Mercredi 17 Aout 2011
Faut-il rappeler que toute écriture est une traduction dans la mesure où elle est la transcription d’un fait, dialogue, scène ou pensée qu’elle restitue a posteriori? C’est d’ailleurs pourquoi Marcel Proust a pu écrire dans Le temps retrouvé que «le devoir et la tâche d’un écrivain sont ceux d’un traducteur». Pour les écrivains comme pour le lecteur averti, c’est une évidence.
Parmi les langages dont l’être humain dispose pour s’exprimer (langage des arts tels que la musique, la peinture, la danse, ou la gestuelle, les mimiques, etc.),
la langue est le plus efficace. En effet, la langue est une macrosémiotique, comme l’ont souligné Greimas et Courtès (Sémiotique. Dictionnaire raisonné de la théorie du langage, Paris, Hachette, 1980, p. 205), puisque non seulement tous les autres systèmes sémiotiques que sont les autres langages peuvent être «traduits» en langue, mais les langues sont aptes à se traduire de l’une à l’autre également. S’agissant des littératures écrites dans une langue autre que la langue maternelle, comme c’est le cas de la littérature algérienne d’expression française, l’écriture est, à double titre, une traduction: d’abord, parce que cette écriture est à la fois une transcription/transposition scripturale de faits antérieurs réels ou imaginaires; ensuite, parce que cette restitution se fait dans une langue différente de celle de la réalité restituée. Faut-il rappeler par ailleurs, cette autre évidence, à savoir que le rapport entre une langue et ceux qui la pratiquent est un rapport dialectique, sachant qu’une langue est ce qu’en font ses usagers? Toute langue est une praxis sociale, d’où le concept de langue/culture. C’est ce qui fait que les langues, pourtant expressions d’une même aptitude humaine universelle, sont irréductibles l’une à l’autre, un paradoxe que cette formule de Paul Ricoeur résume parfaitement bien: «Voilà une compétence universelle démentie par ses performances locales, une capacité universelle démentie par son effectuation éclatée, disséminée, dispersée.» (Paul Ricoeur, Sur la traduction, Paris, Bayard, 2004, p. 23).
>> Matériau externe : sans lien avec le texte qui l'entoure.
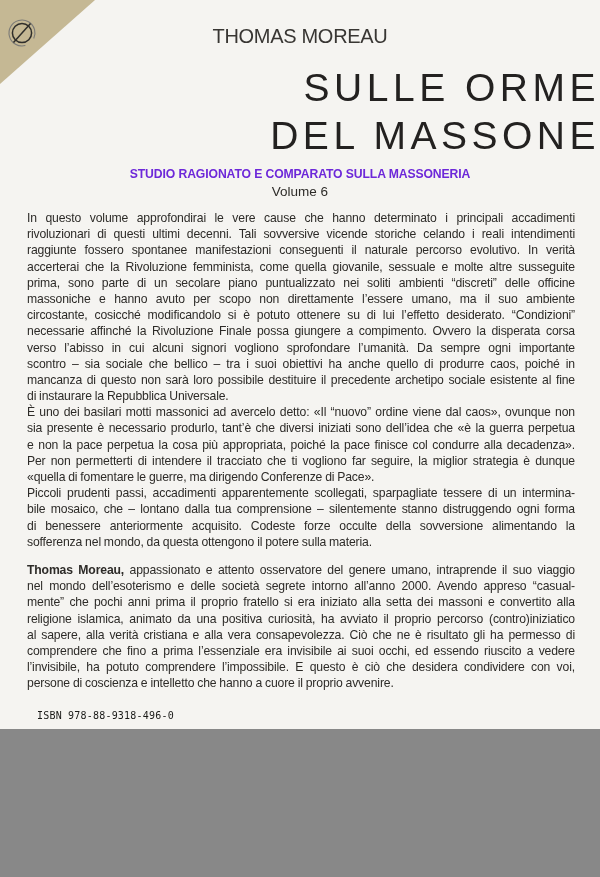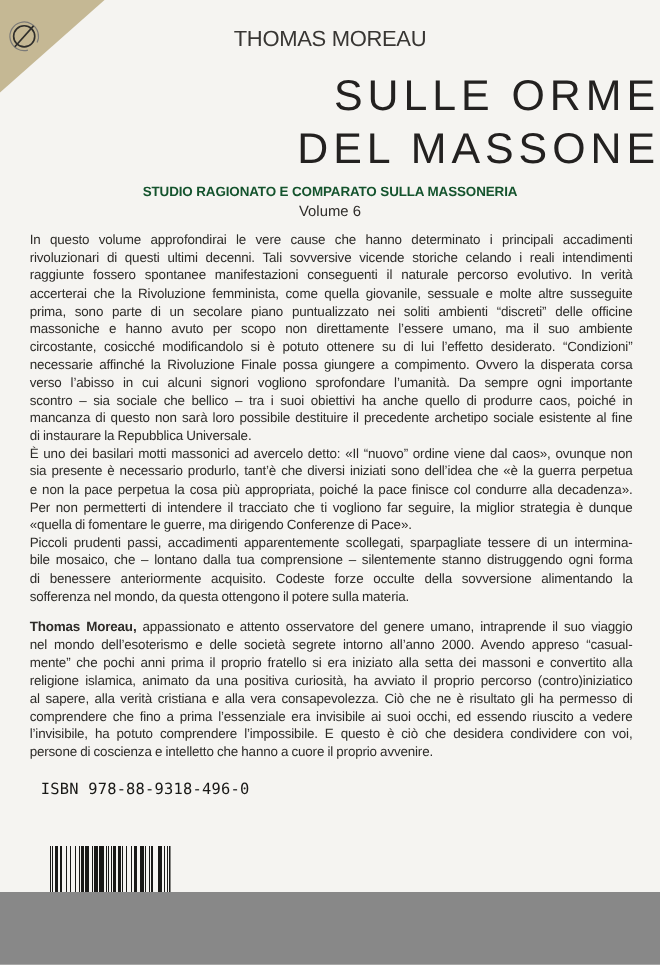"THOMAS MOREAU" .page { height: 811px -> 729px }
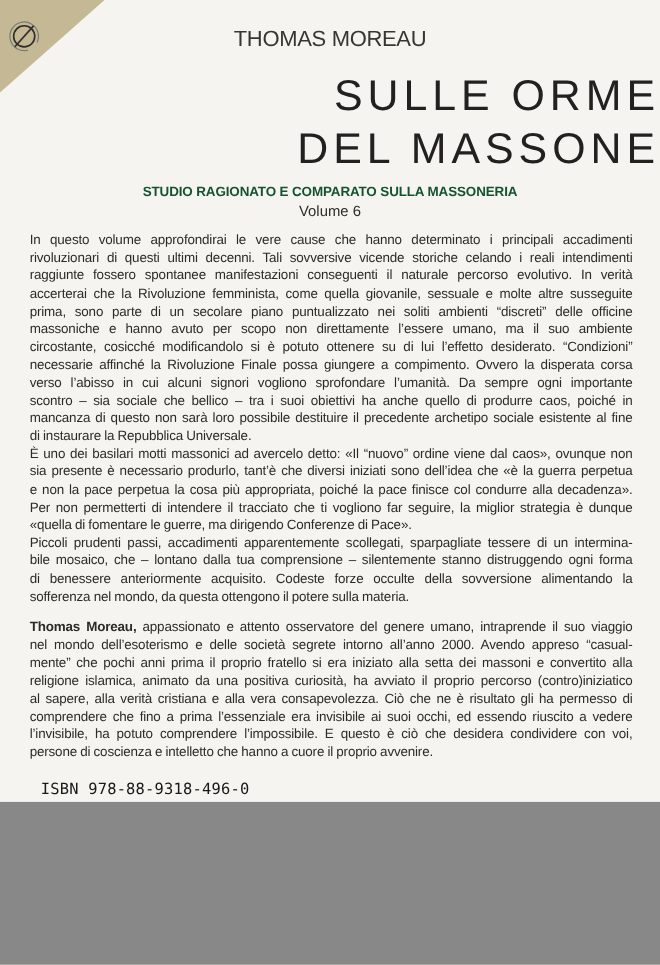"STUDIO RAGIONATO E COMPARATO SULLA" .subtitle { color: #14532d -> #6d28d9 }
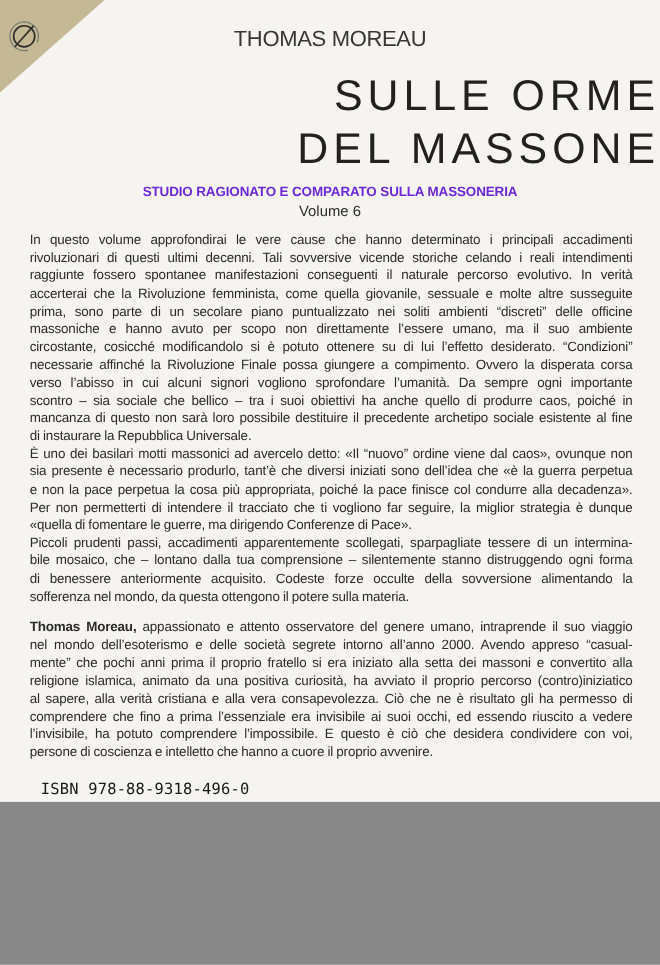"ISBN 978-88-9318-496-0" .isbn-label { font-size: 14px -> 10px }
Les écrivains algériens d’expression française, comme tous ceux qui ont pour langue d’écriture une autre langue que la leur, sont confrontés à une gageure: imprimer à leur langue d’écriture les spécificités inhérentes à leur réalité, une perfor-mance qui donne à leurs oeuvres une résonnance aussi étrangère qu’insolite, certainement parce que, comme l’écrit Walter Ben-jamin, la traduction «appelle l’original en cet unique lieu où, à chaque fois, l’écho dans sa propre langue peut rendre la résonance d’une oeuvre de la langue étrangère». (cité en exergue par Antoine Berman, in, La traduction et la lettre et l’auberge du lointain, Paris, Seuil, 1999, p. 12).